林盛安忍下将这白眼狼骂到狗血淋头的冲动,皮笑肉不笑道:“我斜视的毛病暂且不提,先说说你的,这几天没怎么进食,本来就低血糖了,还往外放了这么多血,抽烟酗酒样样沾,寒冬腊月穿一件湿衬衫在外面乱晃,你这是不把自己的命当命啊?我呢就说到这份上,你要是还不打算去医院,我也懒得再管,省的到时候被你回怼一句皇帝不急急死太监,不过你放心,你要是哪天嗝屁了,我一定去你灵堂送上最大最贵的花圈。”
叶芷安眼睛一斜一瞪,将矛头对准林盛安,“林先生,你好歹是个医生,能这么诅咒自己的病人吗?”
林盛安算看出了,这是一个除了她自己,谁也不能说她前男友一点不是的主儿,“行,我的问题我撤回,先走一步,至于你们,就继续留下来解决你们的问题。”
他刚说完,就听见一阵急促的脚步声,远去又归来,左侧臂弯搭着件堪比被子大小的羽绒服,右手提一个袋子。
林盛安往里瞄了眼,一条灰色卫裤和……平角内裤。
叶芷安把大衣丢给纪浔也,下巴一偏,指向一旁的直升机,“现在就去医院,坐直升机去。”
纪浔也:“裤子现在不换?”
她脚下飞快,直视前方说:“上直升机换。”
林盛安听乐了,递给老同学一个自求多福的眼神,纪浔也没搭理他,懒洋洋应了声行,“那我就先不害臊了。”
听闻此事的纪时愿第一时间改道去了医院,看见叶芷安正坐在病房外的长椅上,立马小跑过去,“现在是什么情况啊?”
“没什么大碍,调理一阵就好了。”
纪时愿松了口气,捕捉到她红肿的眼睛后,有些难受,在心里狠狠地骂了会行事乖张、全然不顾后果的堂哥,“昭昭,你被吓了一跳吧,不过没关系了,以后都会好的。”
纪时愿几乎没有安慰过人,又只是个局外人,这会脑袋空空,抛出的措辞毫无感染力。
叶芷安轻轻嗯了声。
纪时愿把袋子递给她,“沈确说你这几天大概率会住在医院,这是我给你准备的洗漱用品,至于换洗衣物,一会儿会有人送来。”
叶芷安心一暖,认真说:“谢谢你们。”
“你要真想谢我们,就别学我那混账二哥,一定要把自己照顾好,继续健健康康,快快乐乐的。

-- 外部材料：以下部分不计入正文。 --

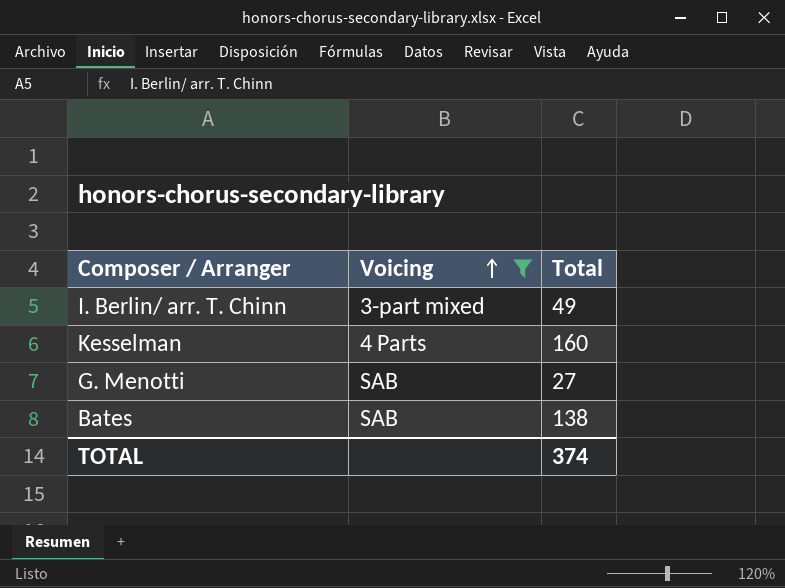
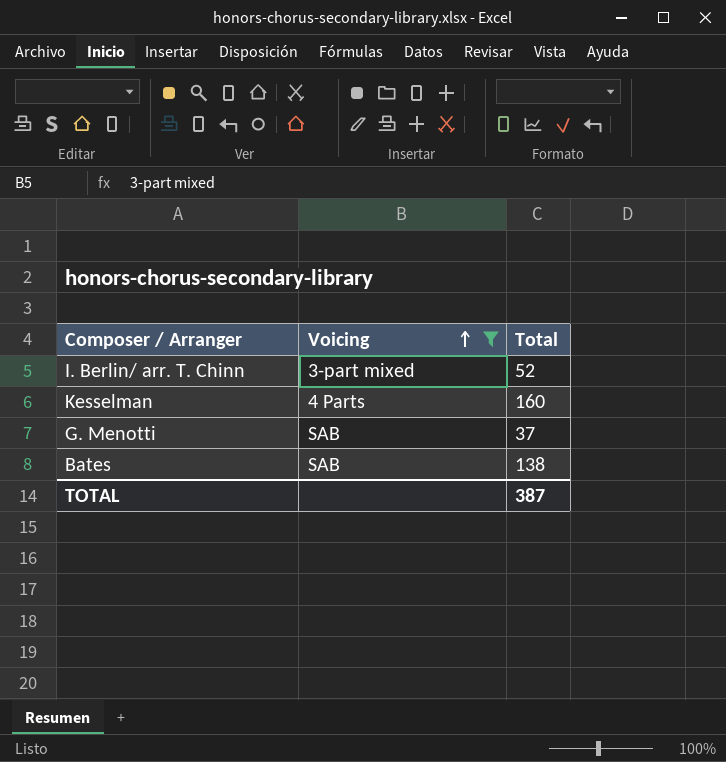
I. Berlin/ arr. T. Chinn | Total: 49 -> 52
G. Menotti | Total: 27 -> 37
TOTAL | Total: 374 -> 387

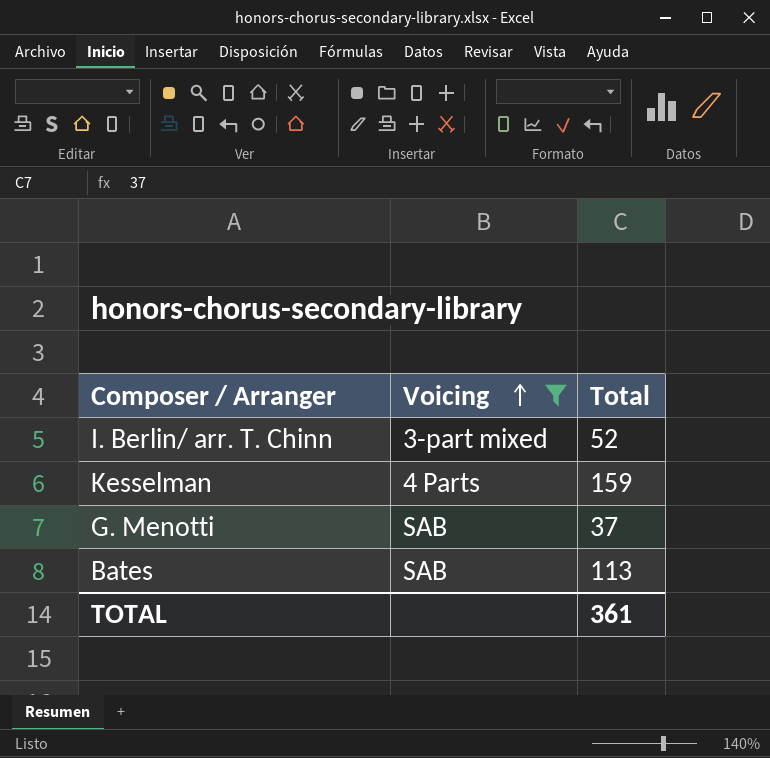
Kesselman | Total: 160 -> 159
Bates | Total: 138 -> 113
TOTAL | Total: 387 -> 361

”
纪时愿前脚刚走,赵泽后脚出现,身上带着浓重的脂粉味,不难推测出是从温柔乡里抽身赶来的。
赵泽心里想着事儿,没注意到一旁几乎把脑袋埋进膝盖里的叶芷安,风风火火地打开了病房门,十几分钟后,唉声叹气地走出,拿出根烟抽,想到还在医院就收了回去,准备走了,才瞥见长椅上一动不动的小蘑菇。
“这不是小叶吗,不进去干嘛呢?”
叶芷安听出是谁的声音,碍于实在没心情跟他说话,最后连头都没抬起来。
赵泽给自己找了斜对角一处空位,大剌剌坐下,“人嘛活着总会有一时想不开的时候,就跟阿浔现在一样,换句话说,他这么做可不是在跟你卖惨,或者刻意引起你的注意力,惹你生气……更何况就他那怂样,哪敢真的惹你生气啊。”

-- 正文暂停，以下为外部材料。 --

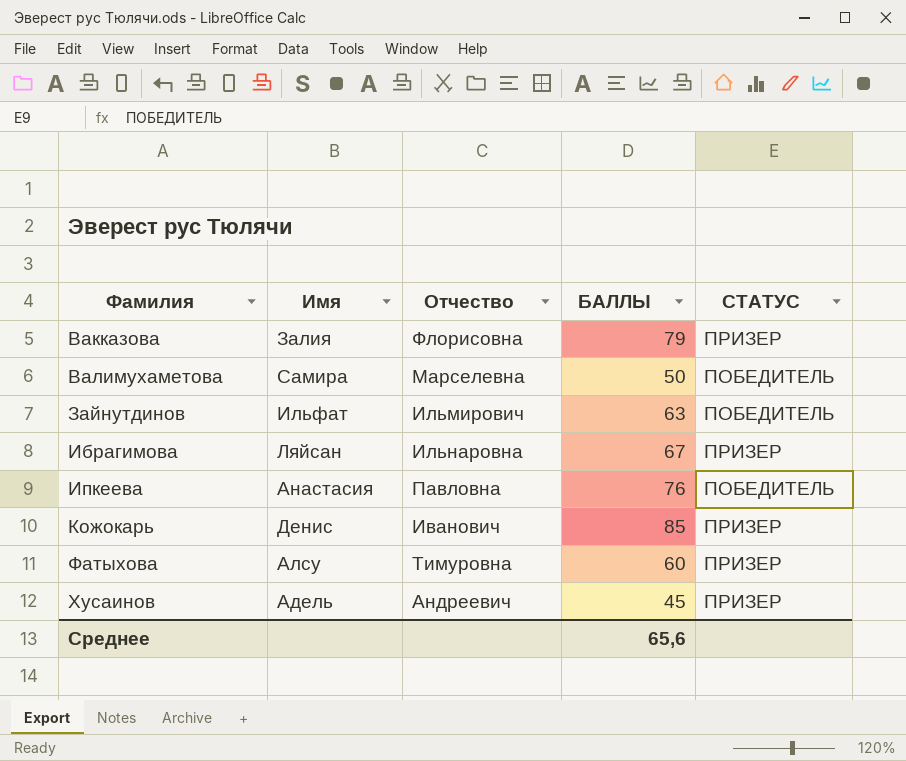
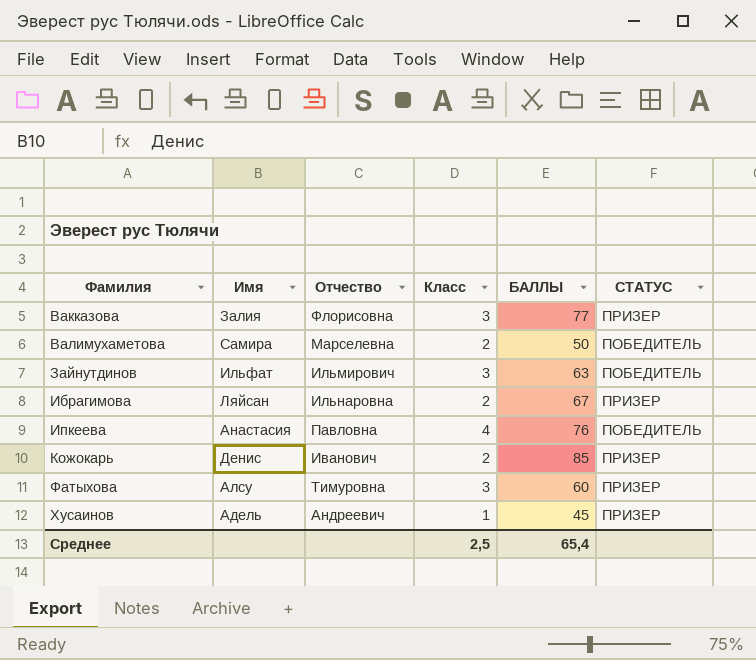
column Класс | position: none -> 4
Вакказова | БАЛЛЫ: 79 -> 77
Среднее | БАЛЛЫ: 65,6 -> 65,4

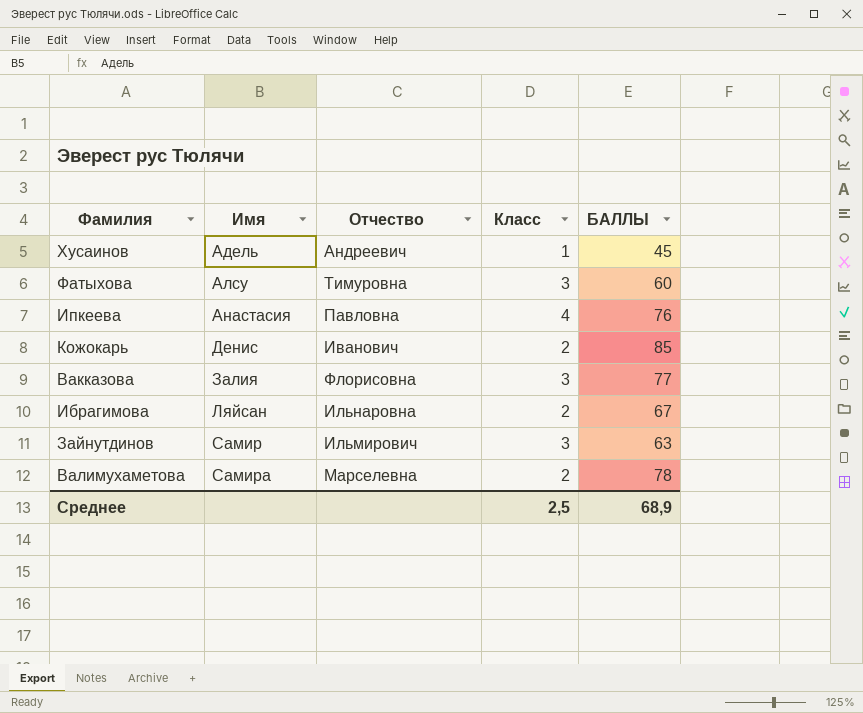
row order: Фамилия ascending -> Имя ascending
column СТАТУС | position: 6 -> none
Зайнутдинов | Имя: Ильфат -> Самир
Валимухаметова | БАЛЛЫ: 50 -> 78
Среднее | БАЛЛЫ: 65,4 -> 68,9

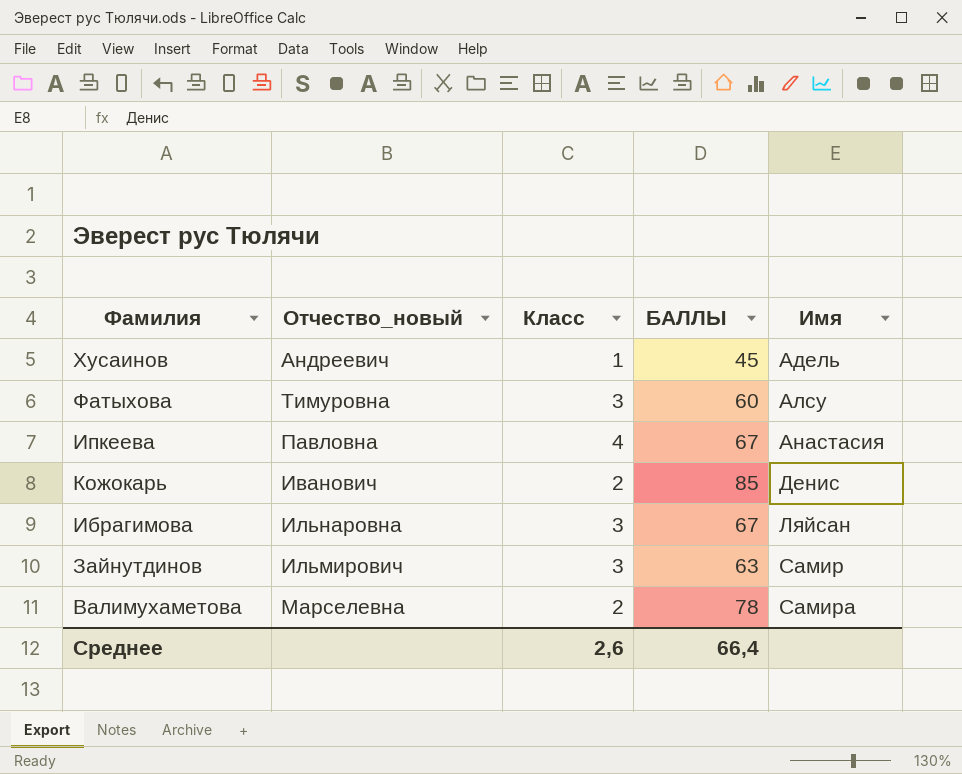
column name: Отчество -> Отчество_новый
column Имя | position: 2 -> 5
row Вакказова: Залия | Флорисовна | 3 | 77 -> none
Ипкеева | БАЛЛЫ: 76 -> 67
Ибрагимова | Класс: 2 -> 3
Среднее | Класс: 2,5 -> 2,6
Среднее | БАЛЛЫ: 68,9 -> 66,4

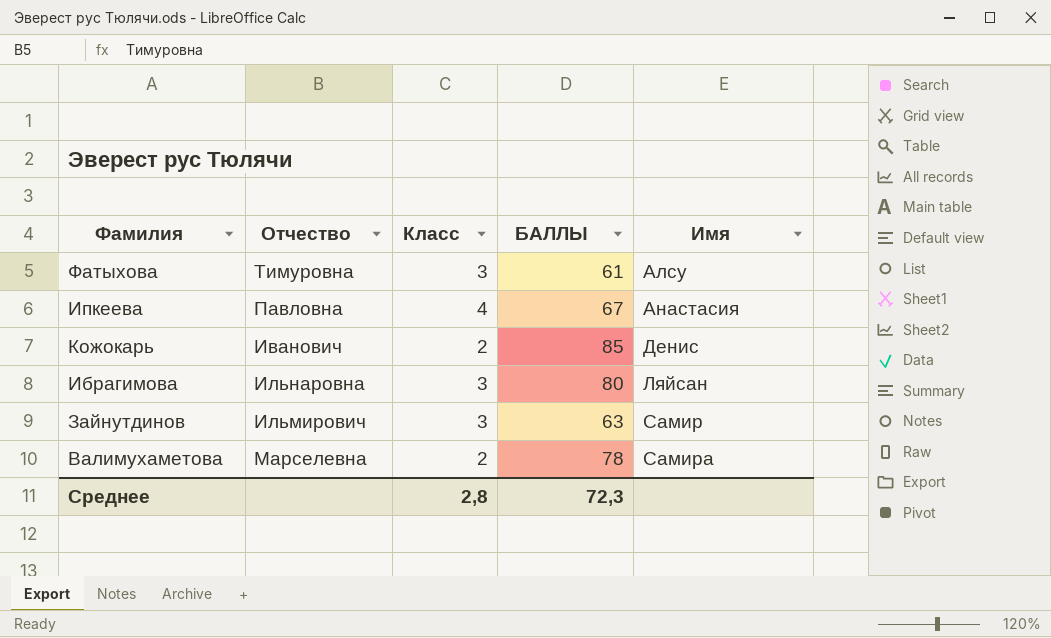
column name: Отчество_новый -> Отчество
row Хусаинов: Андреевич | 1 | 45 | Адель -> none
Фатыхова | БАЛЛЫ: 60 -> 61
Ибрагимова | БАЛЛЫ: 67 -> 80
Среднее | Класс: 2,6 -> 2,8
Среднее | БАЛЛЫ: 66,4 -> 72,3

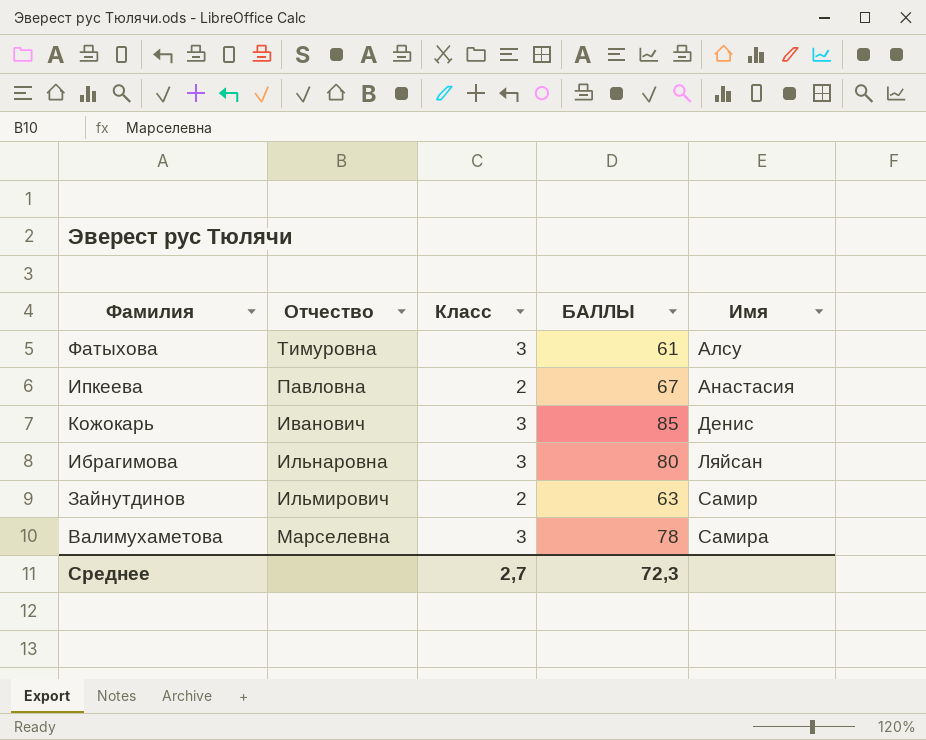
Ипкеева | Класс: 4 -> 2
Кожокарь | Класс: 2 -> 3
Зайнутдинов | Класс: 3 -> 2
Валимухаметова | Класс: 2 -> 3
Среднее | Класс: 2,8 -> 2,7

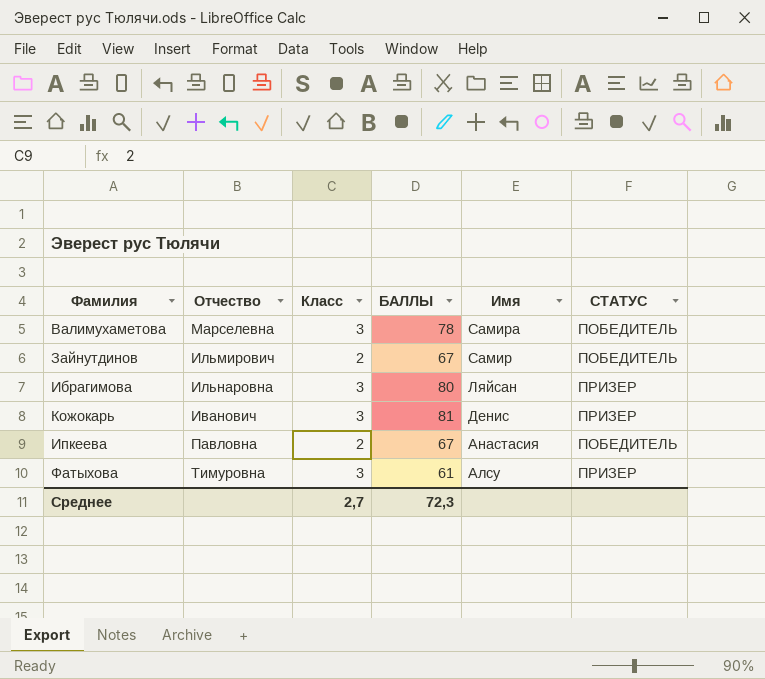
row order: Имя ascending -> Имя descending
column СТАТУС | position: none -> 6
Зайнутдинов | БАЛЛЫ: 63 -> 67
Кожокарь | БАЛЛЫ: 85 -> 81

叶芷安这才掀起眼帘,冷声回:“他都敢死了,还不敢气我?”
她都快被他给气死了。
当然她也气自己,后悔那天把话说重,逼他做出了这般险些毫无转圜余地的抉择。
这是赵泽第二次近距离感受她的伶牙俐齿,还是忍不住啧啧称奇,一面在心里斟酌可以用来充当和事佬的措辞。
“我呢,从来没有正儿八经地谈过恋爱,不知道爱这东西是什么狗屁玩意,估计我那兄弟也不太懂,但在我看来,懂不懂其实没那么重要,关键看他的态度和表现。”
见她没有表现出任何抗拒这个话题的反应,赵泽继续往下说:“你俩分手这四年,他去过好几次你在的江宁气象台,不过没进去,就在外面远远看着,梦溪镇他也去过几回。大概是那时候没做好跟你见面的准备,每回都跟做贼一次,大半夜才过去,一去,就在你家门口站到天亮。有几次,我都怕他被当成变态抓起来进局子。”